** Supplied information follows **

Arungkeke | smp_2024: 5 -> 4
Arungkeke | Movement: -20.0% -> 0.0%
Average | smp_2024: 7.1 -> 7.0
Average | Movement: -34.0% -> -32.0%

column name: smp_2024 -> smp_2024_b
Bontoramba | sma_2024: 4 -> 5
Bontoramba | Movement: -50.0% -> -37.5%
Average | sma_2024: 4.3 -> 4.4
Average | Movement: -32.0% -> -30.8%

** End of Supplied information **

Check every line of the entries above for the word "Average" and report how many lines contain it, giving the number only.

4